Consignment of surplus electronic components works very much the same way. If you find yourself with excess electronic parts, but you don’t think that you can maximize its value through an outright sale, you can consign the products to Converge. We receive, reconcile, inspect, and stage the products, while your company retains ownership, complete visibility, and control of each line item – down to the resale price if you choose. Then our commodity experts put their
market intelligence to work for you, scanning the globe for buyers who may need the parts you have in surplus. When we find a buyer, we take care of the details. Then your company gets the majority of the proceeds, which enables you to recover a significant amount of value from items that otherwise may have been scrapped.

The consignment option is very similar to Converge’s third option for recovering value from surplus: taking advantage of our leverage program, also known as “demand” opportunity. What is the major difference between the two, and which option would work best for your company? We hope to answer those questions in Part Three of this Series: Consignment. 

If you missed Part One: The Outright Buy you can read it now.

September 14, 2011

Three Ways to Recover Value from Surplus Inventory I

Part One of Series: The Outright Buy

Every OEM and contract manufacturer has been down the same road at least once: you order the parts needed to build a specific product and then the plan unexpectedly goes off track. The forecasts change, the customer cancels, newer technology is introduced…whatever the reason, you are suddenly left with surplus inventory that you can no longer utilize. Now it becomes a liability on your books. The challenge is, what is the best way to handle the situation?

You can try to return surplus inventory and obsolete electronics to the manufacturer or franchise distributor, and you will likely end up paying a restocking fee if you are able to return it at all. If that doesn’t work, you can check to see if the materials can be used by another internal project. If those two options don’t pan out, some companies will resign themselves to taking a loss on the inventory and go into scrap mode.

OR…you could partner with an independent distributor like Converge to consider other possibilities. Converge offers
three different ways for companies to recover value from surplus inventory: outright buy, consignment, and our leverage model, also known as “demand” opportunity. In this blog series, we will explain and differentiate these options, starting with the outright buy.

In an outright buy, a manufacturer sends Converge its surplus inventory list. Converge’s commodity managers review the list, determine what the products are worth on the current market, and then may make an offer to buy the inventory outright. This is the perfect option for a company that wants to unload the surplus immediately. Keep in mind that if you are an OEM that owns surplus sitting in a contract manufacturer’s warehouse, you are probably paying storage costs for that inventory.

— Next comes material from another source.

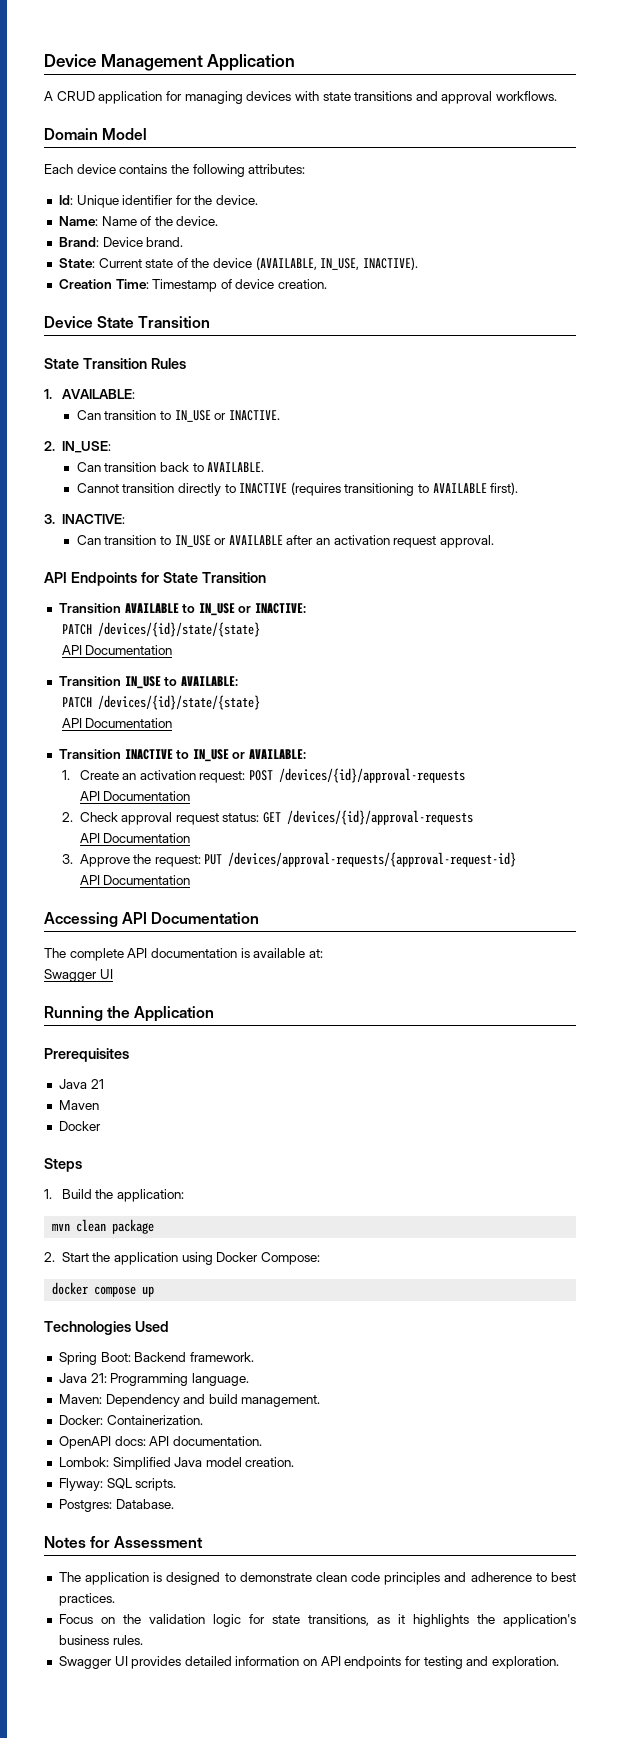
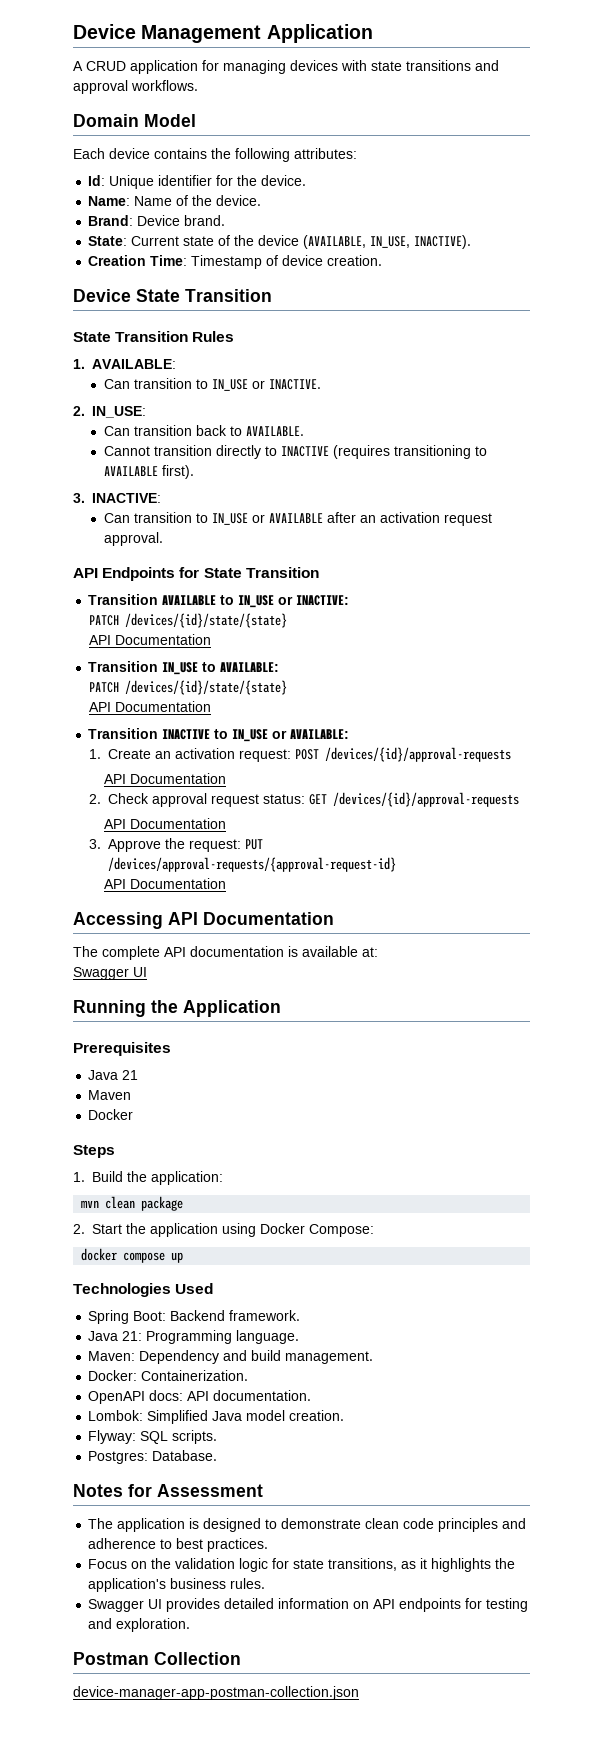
+ Postman Collection
+ device-manager-app-postman-collection.json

In addition, there is the potential for depreciating technology due to price erosion and product freshness factors. So the longer the inventory sits, the more money you stand to lose. With the outright buy option, Converge takes the excess electronics component inventory out of your hands and off your books, and you are free to focus on other matters.

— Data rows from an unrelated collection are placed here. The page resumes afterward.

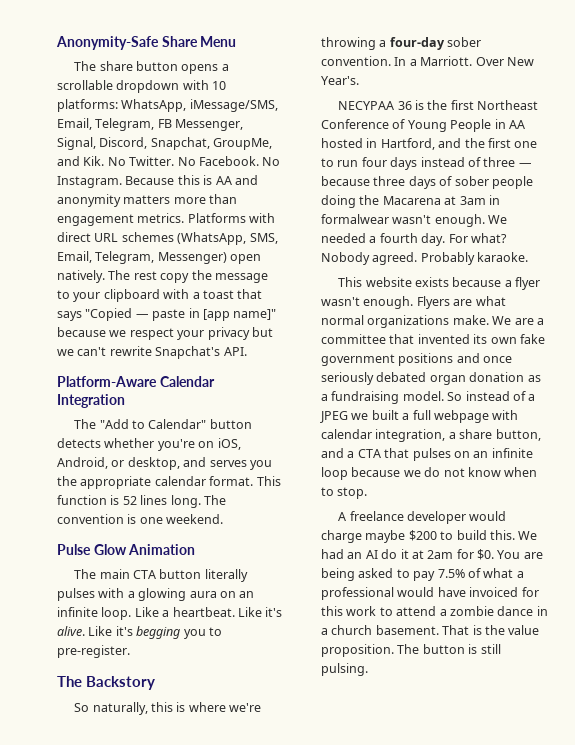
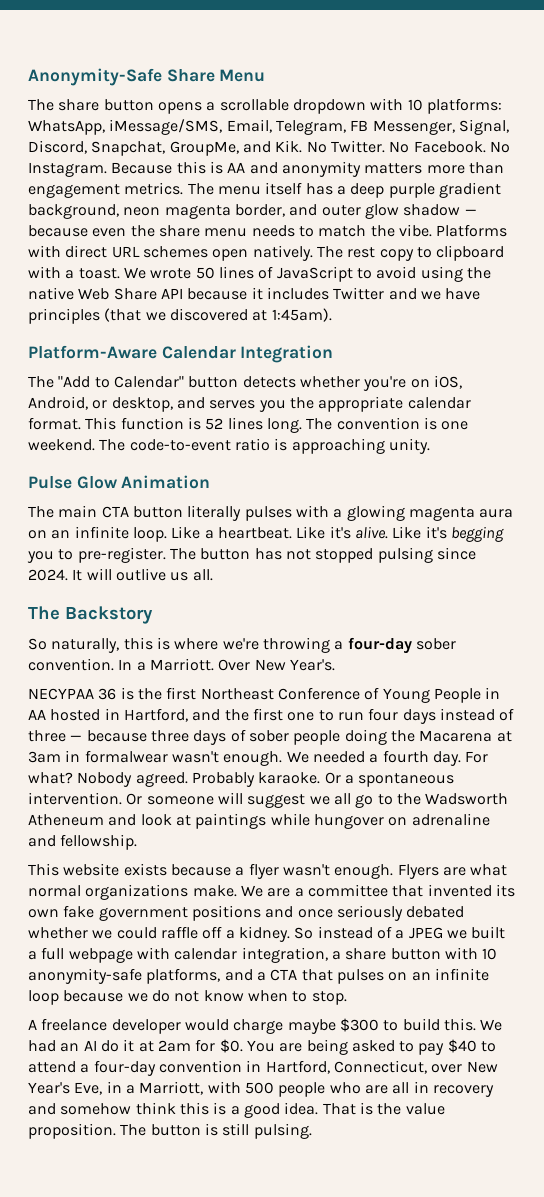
+ The menu itself has a deep purple gradient background, neon magenta border, and outer glow shadow — because even the share menu needs to match the vibe.
- Platforms with direct URL schemes (WhatsApp, SMS, Email, Telegram, Messenger) open natively.
+ Platforms with direct URL schemes open natively.
- The rest copy the message to your clipboard with a toast that says "Copied — paste in [app name]" because we respect your privacy but we can't rewrite Snapchat's API.
+ The rest copy to clipboard with a toast. We wrote 50 lines of JavaScript to avoid using the native Web Share API because it includes Twitter and we have principles (that we discovered at 1:45am).
+ The code-to-event ratio is approaching unity.
- The main CTA button literally pulses with a glowing aura on an infinite loop.
+ The main CTA button literally pulses with a glowing magenta aura on an infinite loop.
+ The button has not stopped pulsing since 2024. It will outlive us all.
+ Or a spontaneous intervention. Or someone will suggest we all go to the Wadsworth Atheneum and look at paintings while hungover on adrenaline and fellowship.
- We are a committee that invented its own fake government positions and once seriously debated organ donation as a fundraising model.
+ We are a committee that invented its own fake government positions and once seriously debated whether we could raffle off a kidney.
- So instead of a JPEG we built a full webpage with calendar integration, a share button, and a CTA that pulses on an infinite loop because we do not know when to stop.
+ So instead of a JPEG we built a full webpage with calendar integration, a share button with 10 anonymity-safe platforms, and a CTA that pulses on an infinite loop because we do not know when to stop.
- A freelance developer would charge maybe $200 to build this.
+ A freelance developer would charge maybe $300 to build this.
- You are being asked to pay 7.5% of what a professional would have invoiced for this work to attend a zombie dance in a church basement.
+ You are being asked to pay $40 to attend a four-day convention in Hartford, Connecticut, over New Year's Eve, in a Marriott, with 500 people who are all in recovery and somehow think this is a good idea.

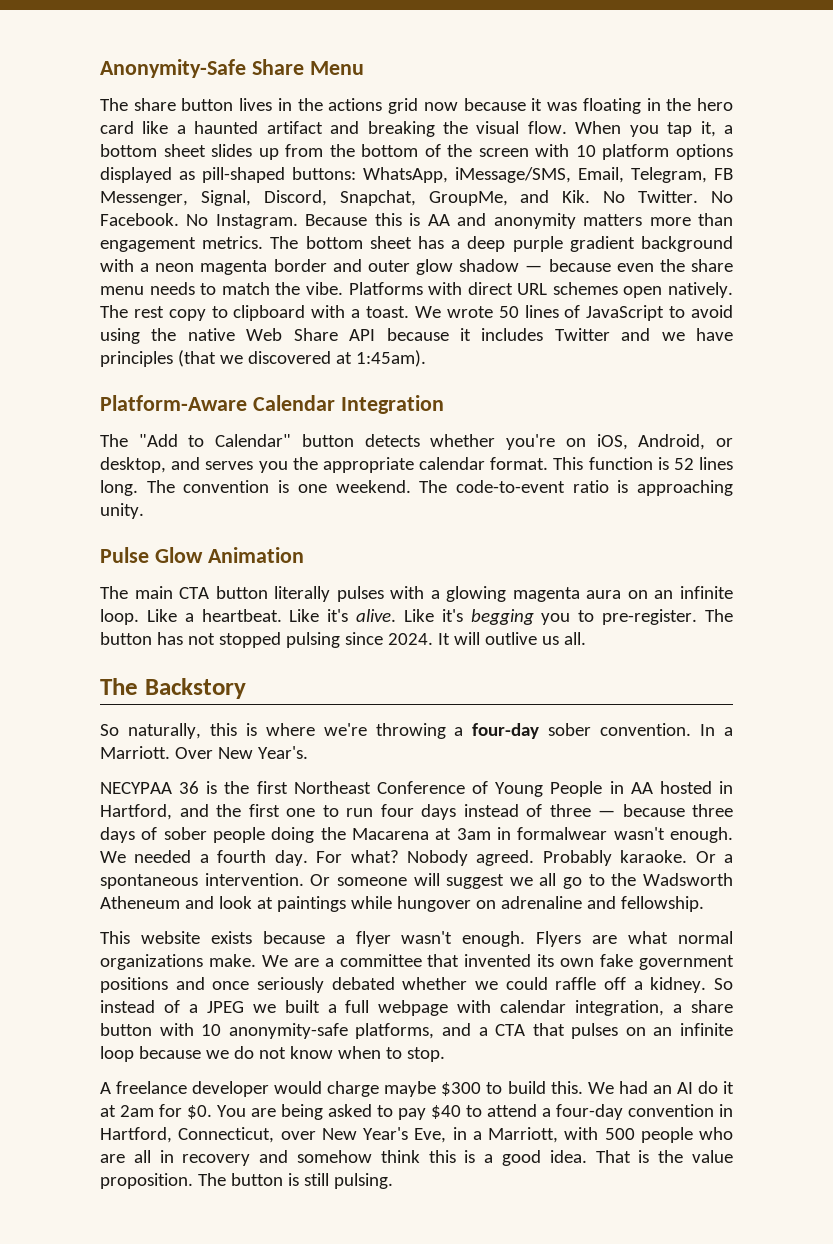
- The share button opens a scrollable dropdown with 10 platforms: WhatsApp, iMessage/SMS, Email, Telegram, FB Messenger, Signal, Discord, Snapchat, GroupMe, and Kik. No Twitter.
+ The share button lives in the actions grid now because it was floating in the hero card like a haunted artifact and breaking the visual flow. When you tap it, a bottom sheet slides up from the bottom of the screen with 10 platform options displayed as pill-shaped buttons: WhatsApp, iMessage/SMS, Email, Telegram, FB Messenger, Signal, Discord, Snapchat, GroupMe, and Kik. No Twitter.
- The menu itself has a deep purple gradient background, neon magenta border, and outer glow shadow — because even the share menu needs to match the vibe.
+ The bottom sheet has a deep purple gradient background with a neon magenta border and outer glow shadow — because even the share menu needs to match the vibe.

One drawback of the outright buy is that your product mix may be moderately liquid, which could negatively affect your buyout amount. If your independent distribution partner is unsure about the return on investment due to market conditions, product condition, date code, or other risk factors, the buyout offer will be lower than if the risk were being shared by both parties. If this is the case, risk-sharing options such as consignment or demand opportunity might be a better choice for recovering value from your surplus. We will explore the topics of consignment in part two and demand opportunity in part three of this series.